Cet itinéraire court est réalisable en 35 minutes. Il offre de très beaux points de vue sur la vallée et les sommets alentours : une belle immersion en altitude pour ravir toute la famille.
Les conditions en montagne peuvent évoluer rapidement et présenter des risques importants, tels que des avalanches ou un enneigement nécessitant un équipement spécifique. Nous vous invitons donc à vous renseigner sur l’état du sentier et les conditions en vigueur avant votre départ.

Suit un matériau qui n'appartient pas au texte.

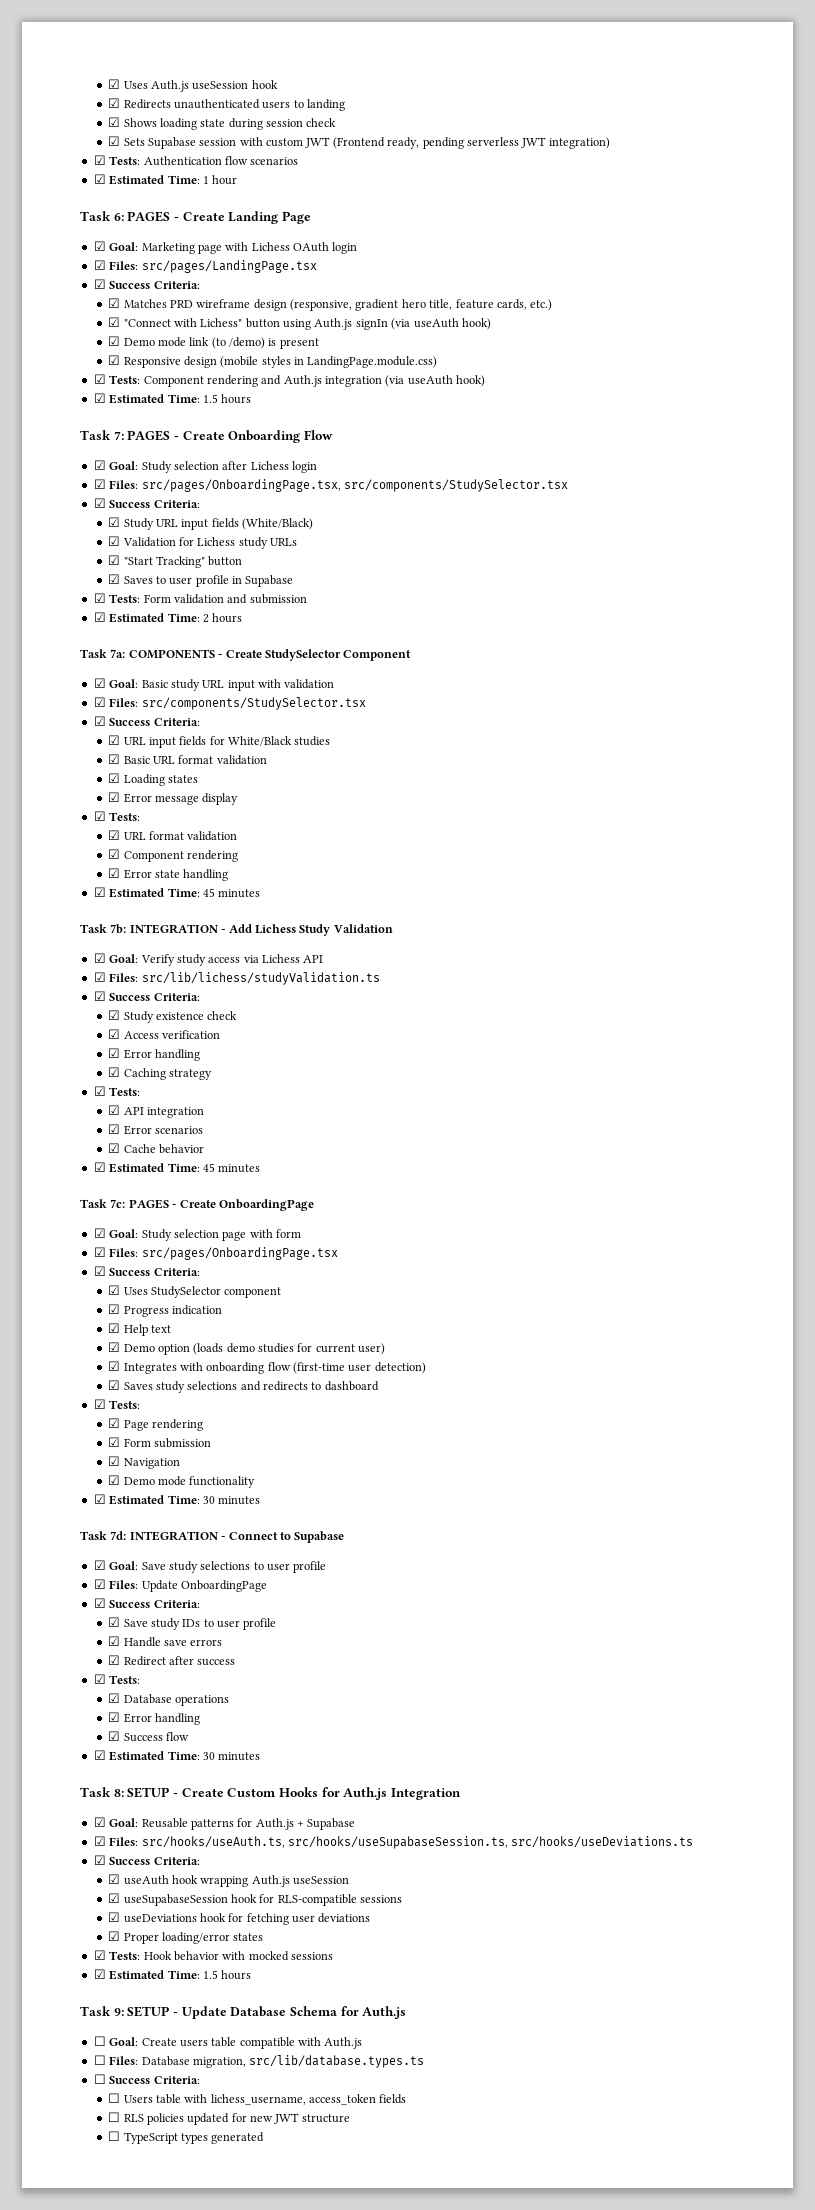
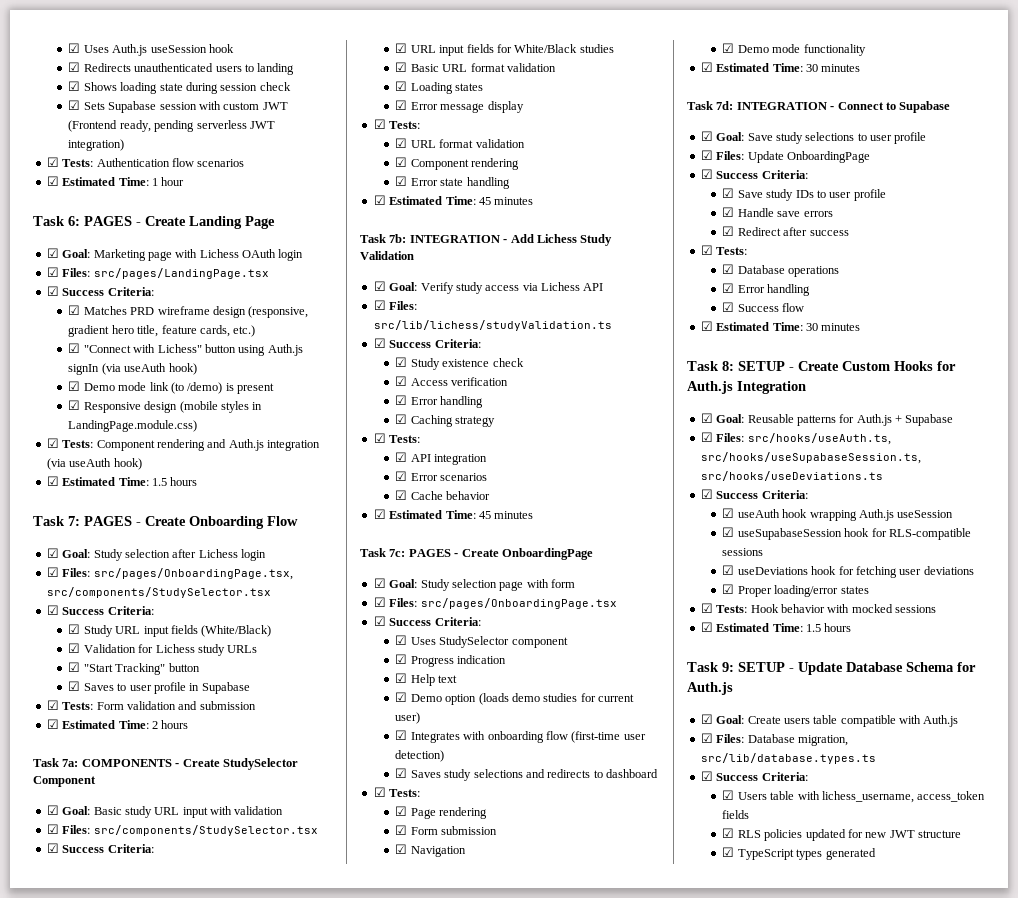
- ☐ Goal: Create users table compatible with Auth.js
+ ☑ Goal: Create users table compatible with Auth.js
- ☐ Files: Database migration, src/lib/database.types.ts
- ☐ Success Criteria:
- ☐ Users table with lichess_username, access_token fields
+ ☑ Files: Database migration, src/lib/database.types.ts
+ ☑ Success Criteria:
+ ☑ Users table with lichess_username, access_token fields
- ☐ RLS policies updated for new JWT structure
+ ☑ RLS policies updated for new JWT structure
- ☐ TypeScript types generated
+ ☑ TypeScript types generated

Avant même de démarrer la randonnée, pensez à regarder en montant en télécabine dans les pentes de neiges et sous les falaises : quelques chamois vous grattent un bout de prairie ou profitent d'une sieste au soleil dans des pentes inaccessibles. Seul leur don d'escalader les endroits les plus abrupts leur permet ainsi d'évoluer où d'autres ne peuvent aller.
La station s'est développée dans le massif des Grandes Rousses qui tire son nom de la couleur de la roche qui la compose.
Vous apprécierez les teintes ocres du couchant. Ce massif cristallin, bien exposé aux pentes variées a largement permis le développement d'une station de ski reliée au grand domaine de l'Alpe d'Huez.
En début de randonnée, vous passerez devant deux chalets, ancien lieu d'habitation d'alpage, qui portent le nom de Tétras lyre, Coq de bruyère, une espèce peuplant ces espaces.
Cet animal de la famille de la poule mange ce qu'il trouve : des écorces, des bourgeons. La vie hivernale pauvre en nourriture le rend fragiles. Le déranger lui demande souvent une forte dépense énergétique qu'il a du mal à combler. Malgré le fait qu'il soit difficile à observer, son cri est parfois perceptible.
Regardez bien dans les barres rocheuses pour tenter d'apercevoir les chamois. L'hiver représente une saison de survie où nourriture et refuge ne sont pas évident à trouver. A défaut de les apercevoir, vous pourrez constater leurs traces. Ils ne sont jamais très loin. L'hiver ils portent un manteau noir. En revanche au printemps ils perdent le poil d'hiver, et transforment leur robe en couleur beige, un camouflage plus appropriée aux couleurs qui les entourent. Le noir est certes visible sur la neige mais constitue une bonne couleur pour se réchauffer et capter les rayonnements. Chaque animal opte pour une technique et des stratégies différentes pour l'hiver. Certains deviennent blancs comme le lièvre variable ou l'hermine.
En fin de randonnée vous aurez un point de vue sur le Col du Sabot qui autrefois marquait la limite entre les Savoies et l'Isère.
La Savoie se situe encore juste derrière. Le col du Sabot aurait été le col du Savoie car en patois, Savoie se dit sabaudia. Sur la gauche se trouve le col du Couard dont le nom pourrait venir de écouardé, bout de la queue, en d'autre terme, un col du bout. Entre les deux vous apercevez le massif des Aiguillettes et ses belles falaises noires aux plissements nombreux.
Le raquetteur doit choisir une excursion en fonction de ses aptitudes, de sa condition physique, de ses compétences en matière d’activités de plein air et de la topographie du terrain. Le niveau de difficulté d’un sentier de randonnée fait l’objet d’une classification subdivisée en trois niveaux : Facile, Intermédiaire, Difficile. Le raquetteur doit tenir compte de cette classification.
Départ de l'office de tourisme, empruntez l'escalator qui descend au téléphérique. Passez par les caisses de remontées mécaniques pour demander un titre de transport gratuit pour Montfrais. Prendre la télécabine jusqu'en haut, deuxième tronçon. De là, vous pouvez monter à pied le long du tunnel du tapis, soit monter avec le tapis. Vous suivrez ensuite le balisage piéton marqué sur le terrain par des jalons violet/mauve. L'itinéraire est un A/R. Penser à bien respecter l'espace piéton pour éviter de déranger les autres usagers des pistes.